In plain words, for Dvaitins it is Advaita only with regard to Brahman (ब्रह्मणि मात्रं अद्वैतम्); for Advaitins it is Advaita irrespective of Brahman or the world (सर्वथापि अद्वैतमेव).  To further elucidate, for Dvaitins there is a real difference between Brahman and the world; for Advaitins the world is Brahman only in the absolute terms.

The significance of Jayatirtha’s use of the word मात्रैः to bring out the Advaitic nature of Brahman could be better appreciated in the background of the Dvaita school faulting Shankara for ‘introducing’ the word मात्रम् in the commentary in order to ‘somehow’ give the वाचारम्भणश्रुति an advaitic import.




  1. very enlightening.

    • Thanks Bhatia ji, for your appreciation.

  2. Sir , Sri Sankara Bhagavatpada has indeed agreed on the Vyuha theory but has rejected Paancharaatra

  3. pls compare jayatirtha’s and shankara’s commentary for the same shloka, sutra etc. Then u’ll find how dissimilar they are.

    • The brahma sUtra referred here as per the shAnkara bhAShya is about the refutation of the pAncharAtra school. This same sUtra as per the madhva bhAShya is, if I am right, about the refutation of some other school, maybe the shAkta or the pAshupata school.

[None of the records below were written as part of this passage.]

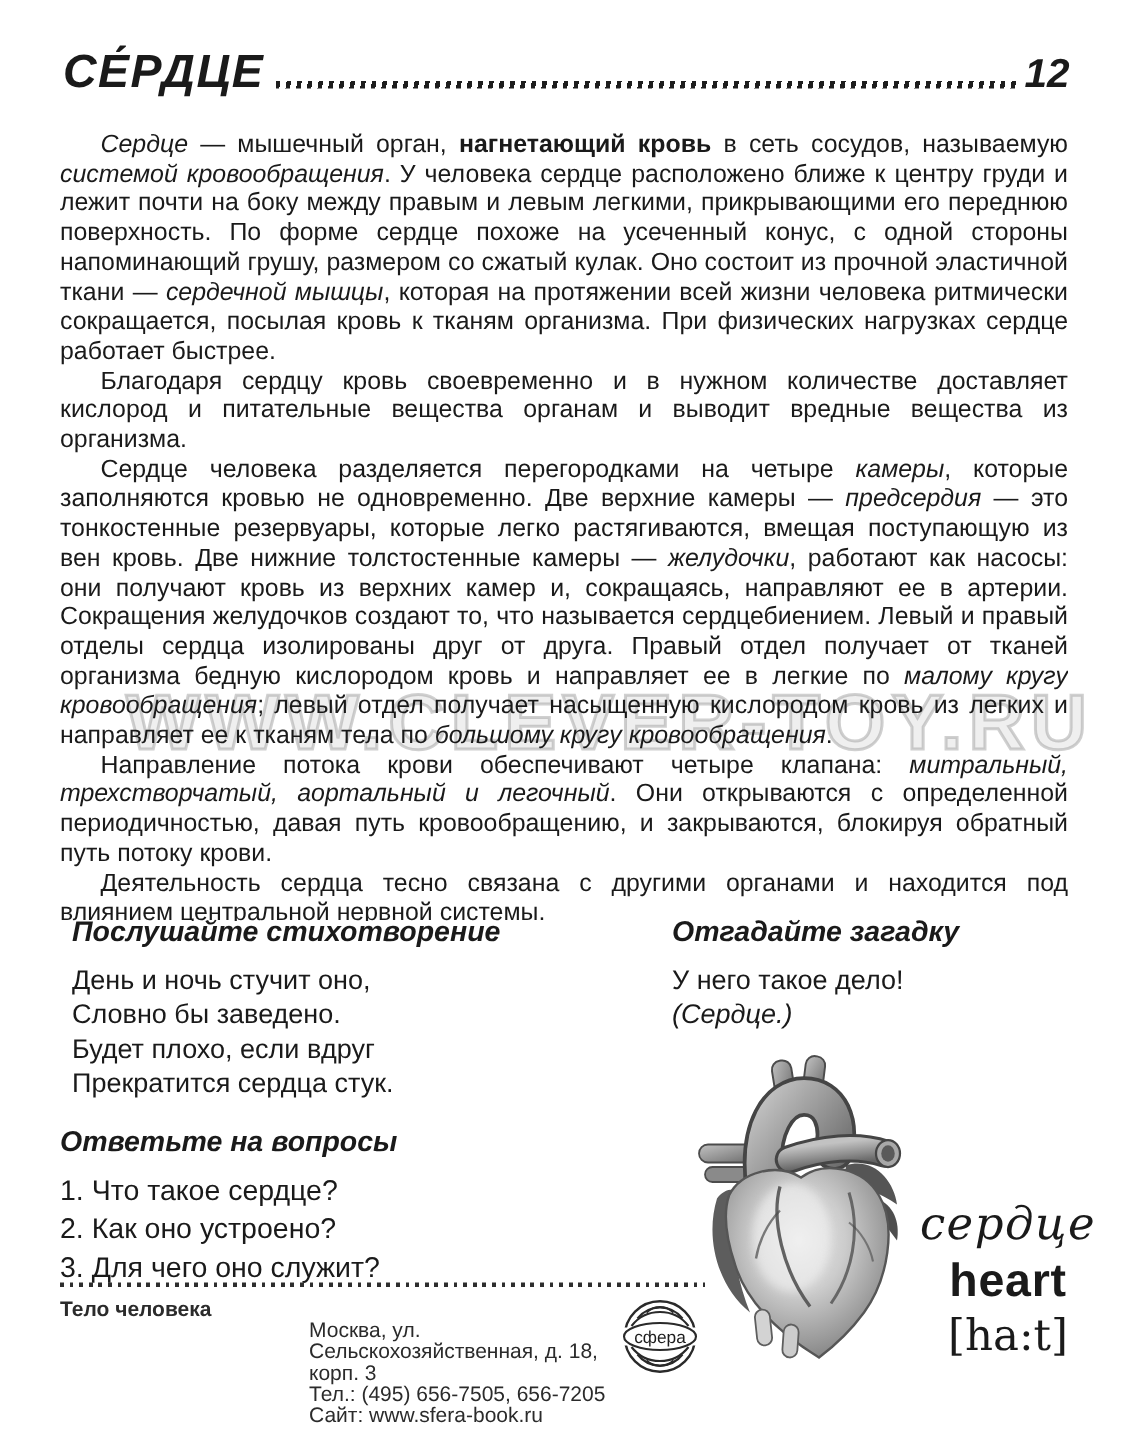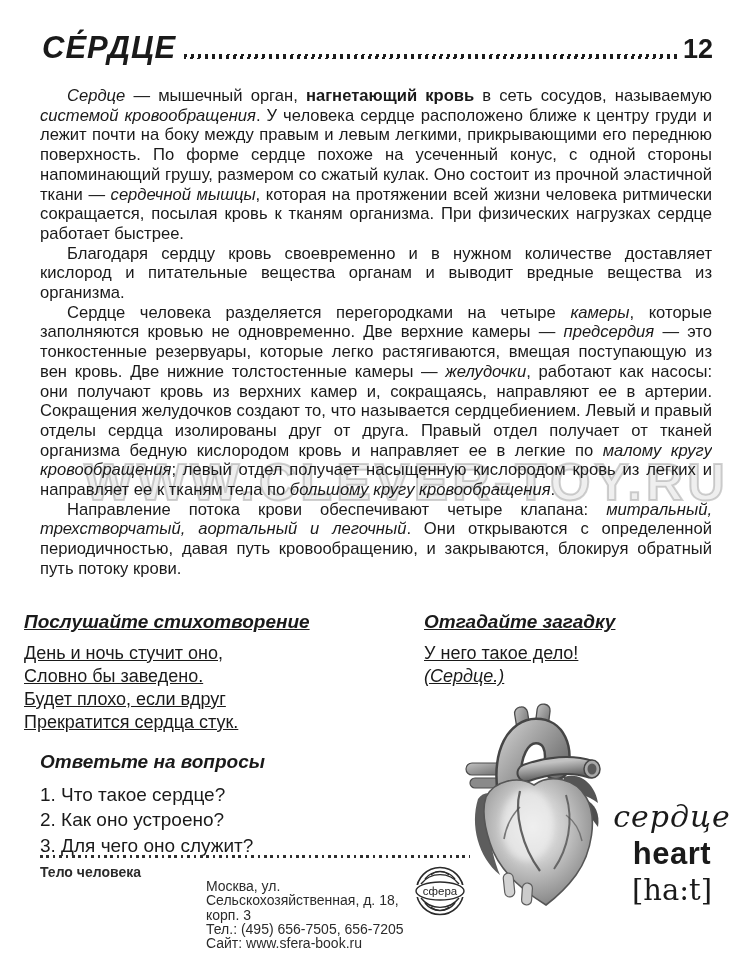--- a/index.html
+++ b/index.html
@@ -20,7 +20,7 @@
   .title { font-size:31px; font-weight:bold; font-style:italic; letter-spacing:1px; line-height:1; white-space:nowrap; }
   .leader { flex:1; height:5px; margin:0 5px 4px 8px;
     background:repeating-linear-gradient(100deg, #1d1d1d 0 3px, transparent 3px 7px); }
-  .pagenum { font-size:27px; font-weight:bold; line-height:1; }
+  .pagenum { font-size:27px; font-weight:bold; font-style:italic; line-height:1; }
   
   .article { position:absolute; top:86px; left:40px; width:672px; max-height:528px; overflow:hidden;
     text-align:justify; font-size:16.6px; line-height:19.7px; z-index:1; }

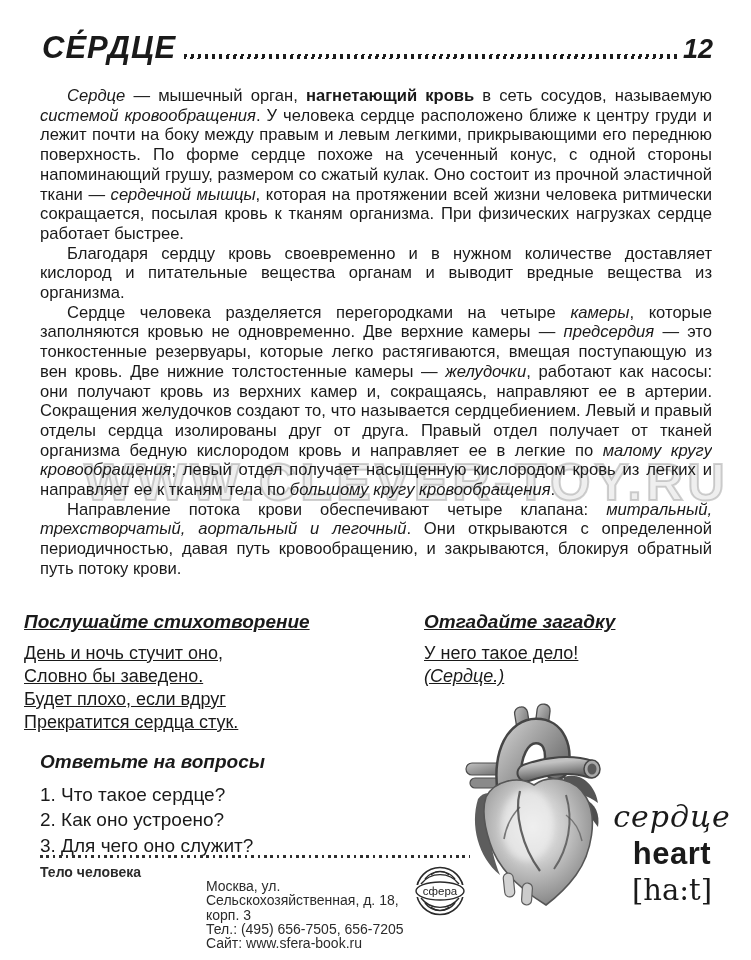--- a/index.html
+++ b/index.html
@@ -72,6 +72,7 @@
       <p><span>Благодаря сердцу кровь своевременно и в нужном количестве доставляет кислород и питательные вещества органам и выводит вредные вещества из организма.</span></p>
       <p><span>Сердце человека разделяется перегородками на четыре </span><span class="i">камеры</span><span>, которые заполняются кровью не одновременно. Две верхние камеры — </span><span class="i">предсердия</span><span> — это тонкостенные резервуары, которые легко растягиваются, вмещая поступающую из вен кровь. Две нижние толстостенные камеры — </span><span class="i">желудочки</span><span>, работают как насосы: они получают кровь из верхних камер и, сокращаясь, направляют ее в артерии. Сокращения желудочков создают то, что называется сердцебиением. Левый и правый отделы сердца изолированы друг от друга. Правый отдел получает от тканей организма бедную кислородом кровь и направляет ее в легкие по </span><span class="i">малому кругу кровообращения</span><span>; левый отдел получает насыщенную кислородом кровь из легких и направляет ее к тканям тела по </span><span class="i">большому кругу кровообращения</span><span>.</span></p>
       <p><span>Направление потока крови обеспечивают четыре клапана: </span><span class="i">митральный, трехстворчатый, аортальный и легочный</span><span>. Они открываются с определенной периодичностью, давая путь кровообращению, и закрываются, блокируя обратный путь потоку крови.</span></p>
+      <p><span>Деятельность сердца тесно связана с другими органами и находится под влиянием центральной нервной системы.</span></p>
     </div>
 
   <div class="twocol">

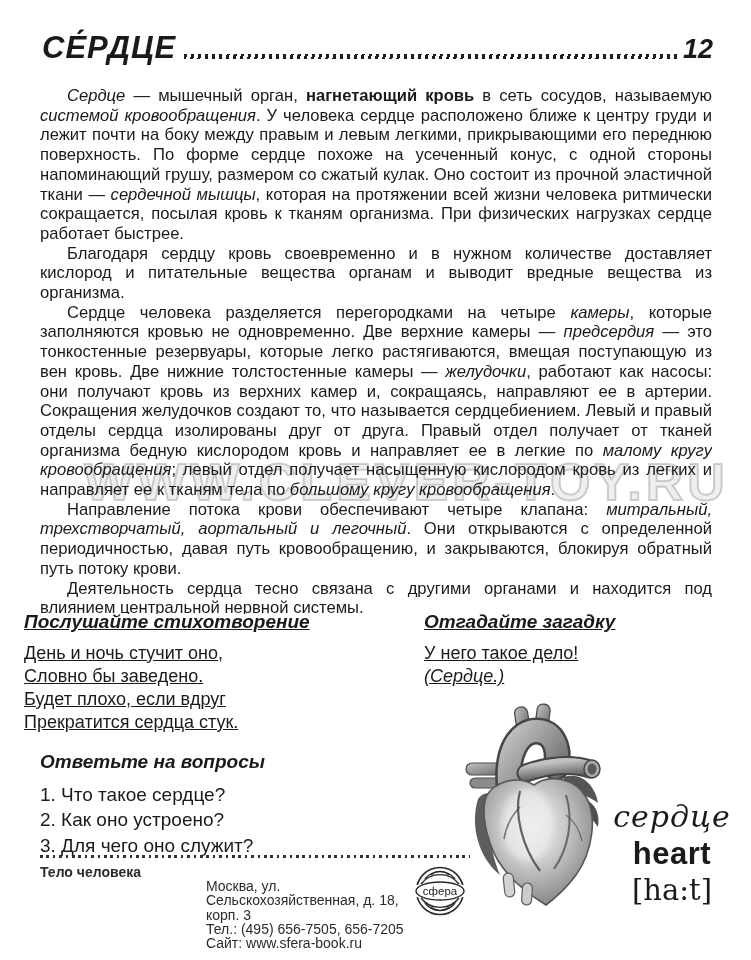--- a/index.html
+++ b/index.html
@@ -28,7 +28,7 @@
   .i { font-style:italic; }
   .b { font-weight:bold; }
   
-  .twocol { position:absolute; top:612px; left:24px; width:672px; display:flex; z-index:1;text-decoration:underline; }
+  .twocol { position:absolute; top:612px; left:48px; width:672px; display:flex; z-index:1; }
   .col-poem { width:400px; }
   .col-riddle { flex:1; }
   .sec-heading { font-size:19px; font-weight:bold; font-style:italic; margin:0 0 9px 0; line-height:1.1; }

Hence, there is no way one can make a comparison. Also, it is well known that the two schools, Advaita and Dvaita, differ on the Chandogya mantra discussed here. So, there is no use in comparing the two schools’ commentaries or sub-commentaries. The purpose of the post is to highlight the usage of the term ‘mAtram’ by Shankara and Jayatirtha, though in different contexts, but not differing in the purport of the usage.